Degradations and outages are often triggers for architectural rethinks. That certainly seems to be the case here—and enterprise users of Okta who were affected by this degradation will no doubt watch this space with interest.
On March 3, some Twitch users experienced issues accessing video-on-demand streams via the service. The issues, in Twitch’s words, “prevented some services from loading.” Impacted users would have been presented with a timeout and a black screen when trying to access streams.
The cause of the issues wasn’t publicized, and the incident wasn't acknowledged on the service’s official status page, making it hard to ascertain the root cause.
On March 14, starting at approximately 19:05 UTC, ThousandEyes observed an outage
impacting global users of Reddit, a popular online platform that’s home to thousands of communities. Network paths to Reddit’s web servers, hosted on CDN provider Fastly, were clear of issues and the site was reachable.
However, users experienced content loading issues and received HTTP 503 service unavailable errors, which indicate a backend or internal app problem.
Reddit’s official status page recorded a total outage duration of five hours. Again, the nature of the root cause was not disclosed.
Finally, on March 15, GitHub users were presented with “5xx errors” when trying to use Actions, Packages, and Pages—GitHub’s platforms for CI/CD and for hosting and managing packages and websites, respectively.
The way the problems manifested caused some customers to initially hypothesize on social media that it was a cloud infrastructure outage. However, further inspection and problem tracing identified GitHub as the responsible party, once again highlighting the importance of having good independent visibility into complex cloud-native environments so your team can quickly discern the source of an issue and respond accordingly.

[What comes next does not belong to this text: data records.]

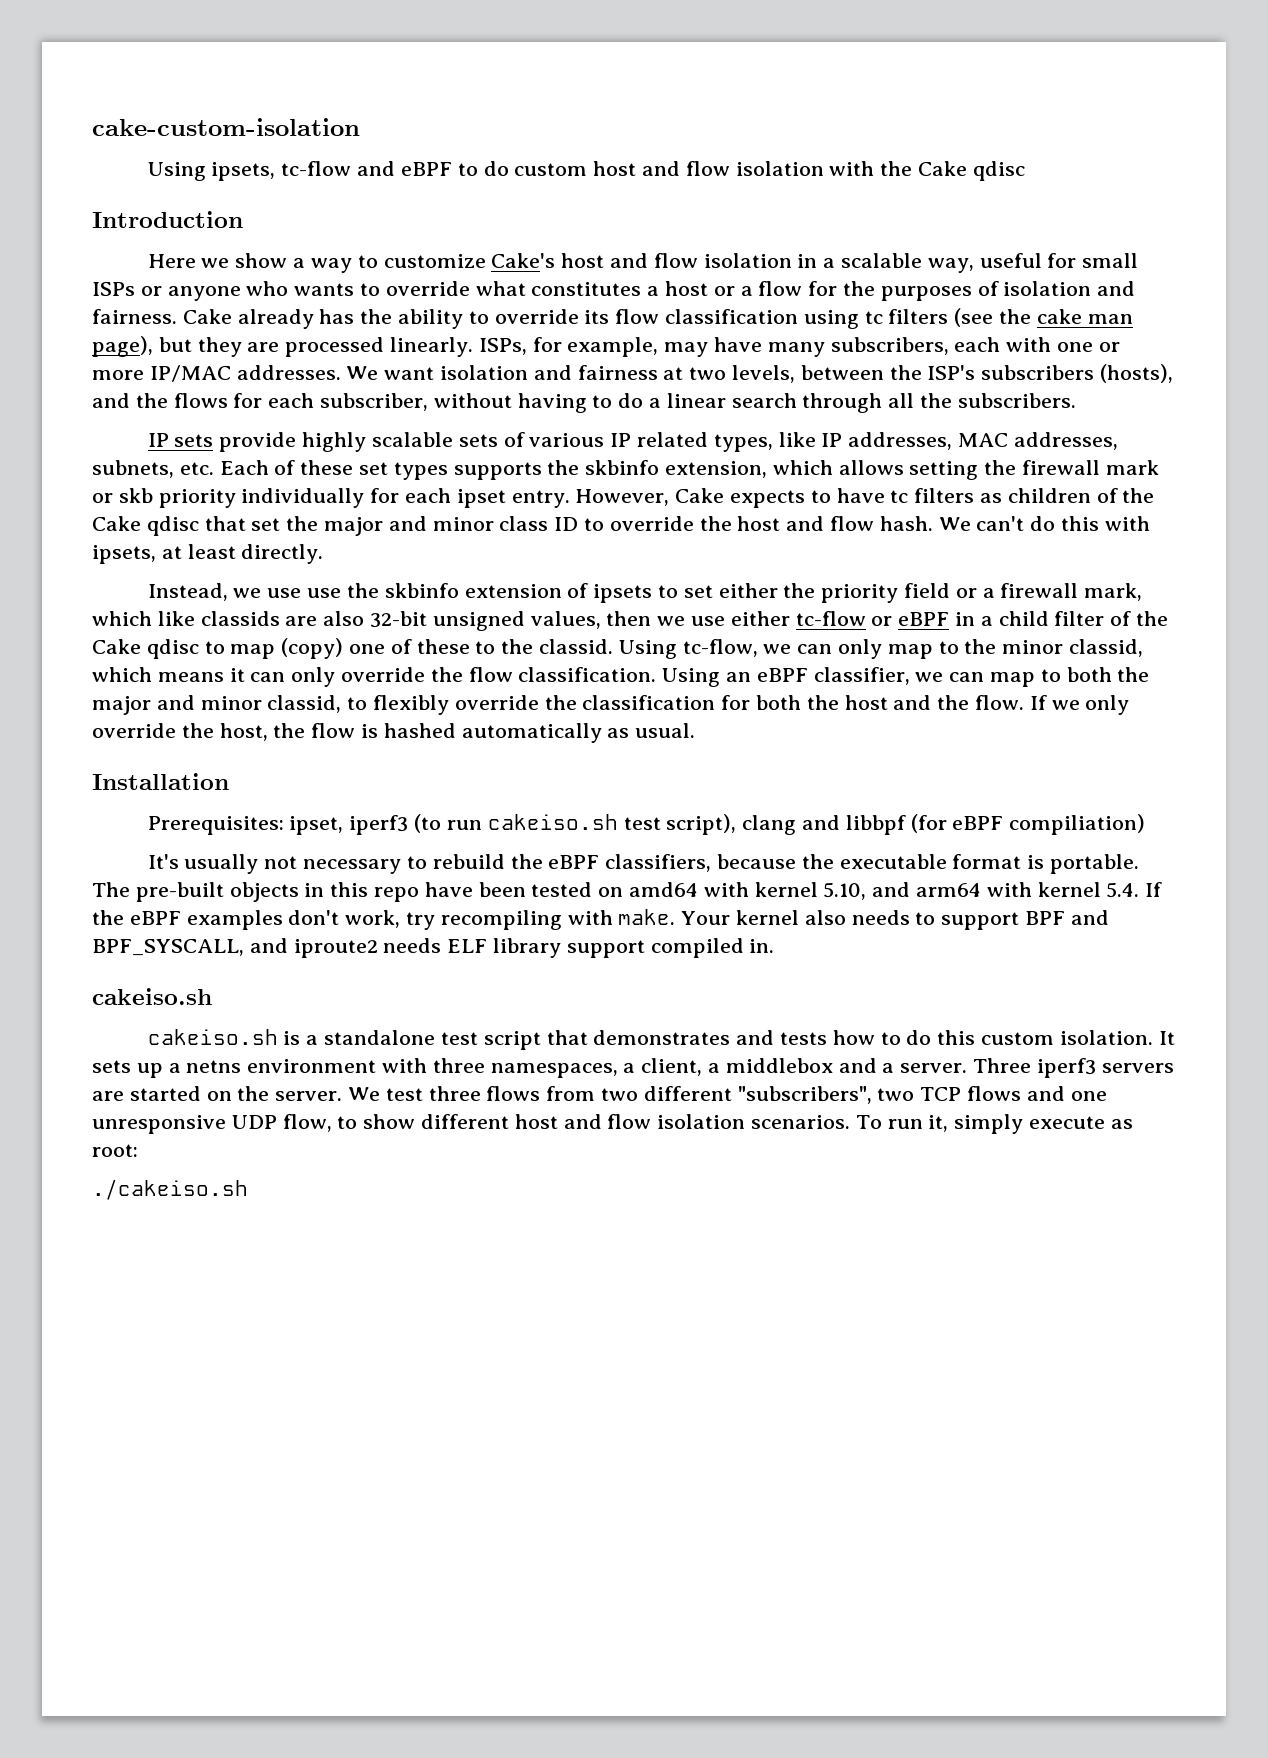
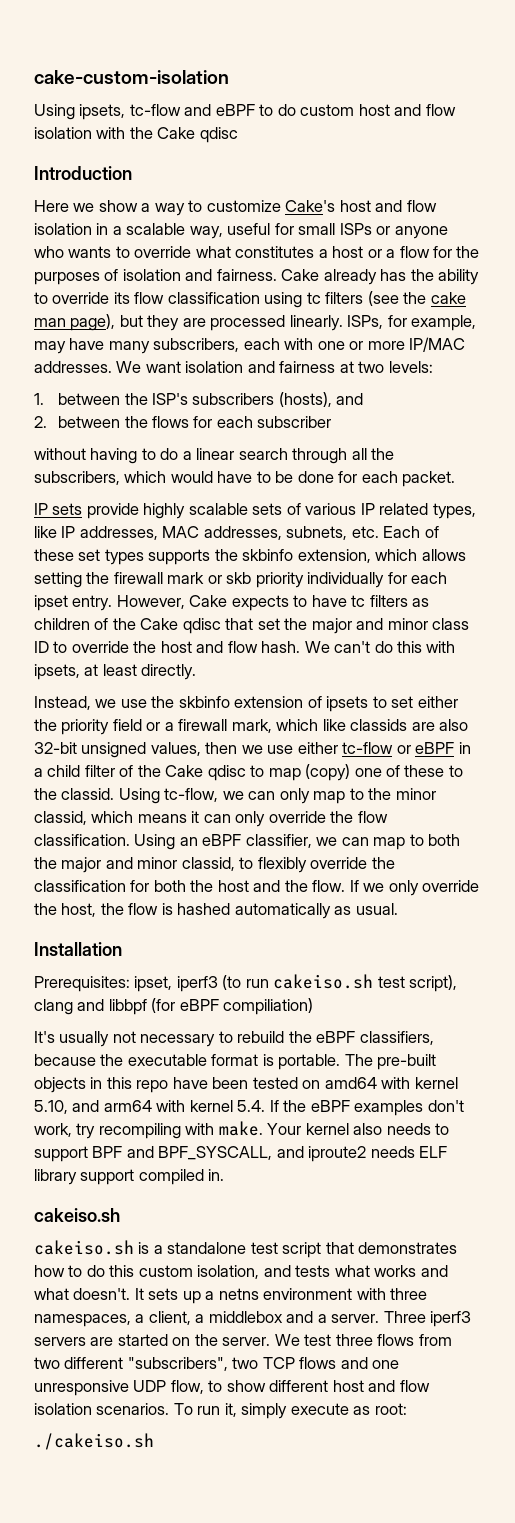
[732,365,796,383] levels, -> [388,361,433,373] [34,393,44,405] levels: // 1.
(130, 400) none -> [34,416,121,428] // 2. between
[320,393,429,411] subscriber, -> [257,416,332,428] subscriber //
[957,393,1076,408] subscribers. -> [34,471,456,487] subscribers, which would have to be done for each packet.
[307,588,342,598] use -> (147, 703) none
[736,1030,827,1045] and tests -> (458, 1248) none
[1059,1030,1153,1045] isolation. -> [197,1265,448,1279] [34,1288,131,1300] isolation, and tests what works and what doesn't.

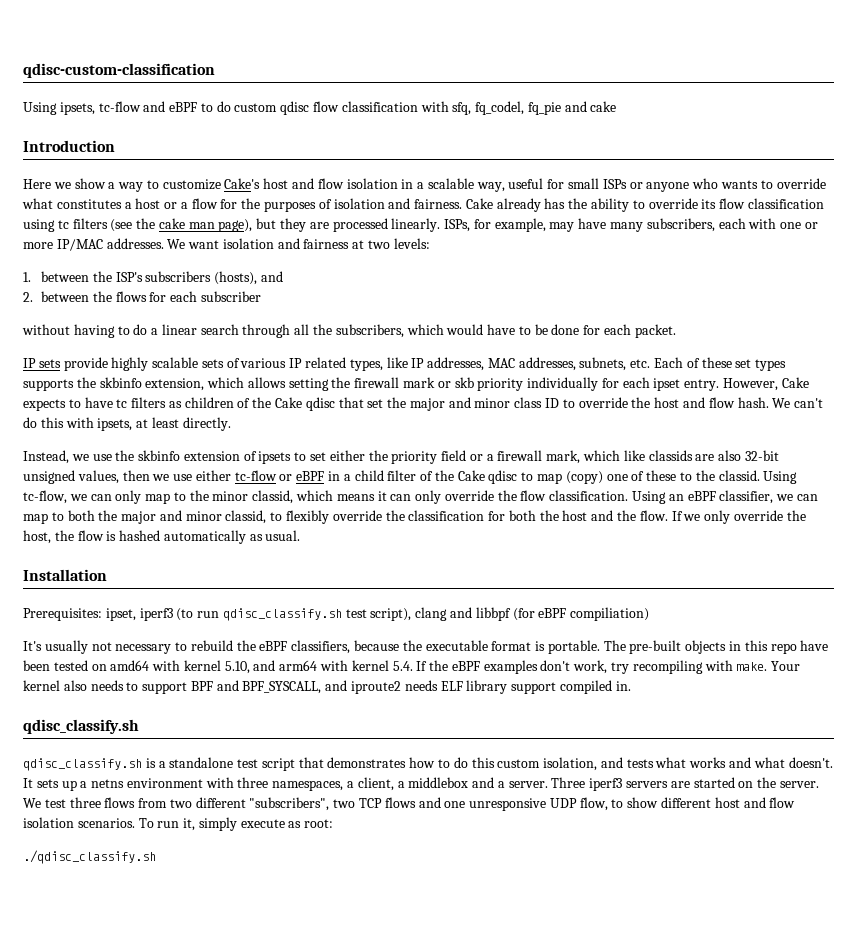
[34,70,229,84] cake-custom-isolation -> [23,63,215,78] qdisc-custom-classification
[358,104,456,116] [34,127,238,143] host and flow isolation with the Cake qdisc -> [280,101,617,115] qdisc flow classification with sfq, fq_codel, fq_pie and cake
[273,974,374,989] cakeiso.sh -> [222,608,342,621] qdisc_classify.sh
[34,1208,120,1222] [34,1240,134,1255] cakeiso.sh // cakeiso.sh -> [23,719,139,734] [23,758,142,771] qdisc_classify.sh // qdisc_classify.sh
[34,1433,154,1450] ./cakeiso.sh -> [23,850,156,864] ./qdisc_classify.sh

Unlike the Okta incident where users could still access the service to some extent, GitHub users were unable to reach the services altogether. GitHub confirmed that users’ requests were simply timing out. The outage lasted around 80 minutes, and while there’s no official explanation for what caused the problems, GitHub did provide regular status reports during the degradation and outage event.
By the Numbers
In addition to the outages highlighted above, let’s close by taking a look at some of the global trends we observed across ISPs, cloud service provider networks, collaboration app networks, and edge networks over the past two weeks (March 13 - March 26):
- Global outages continued the downward trend seen over the previous two weeks, dropping initially from 271 to 247, a 9% decrease when compared to March 6-12. This downward trend continued the next week with global outages dropping from 247 to 181, a 27% decrease compared to the previous week (see the graph below).
- This pattern was reflected in the U.S., with outages decreasing over the past two weeks. In the first week of this period, outages dropped from 105 to 82, a 22% decrease when compared to March 6-12. This was followed by another drop from 82 to 65 the next week, a 21% decrease.
- U.S.-centric outages accounted for 34% of all observed outages, which is slightly larger than the percentage observed on February 27 - March 5 and March 6-12, where they accounted for 33% of observed outages.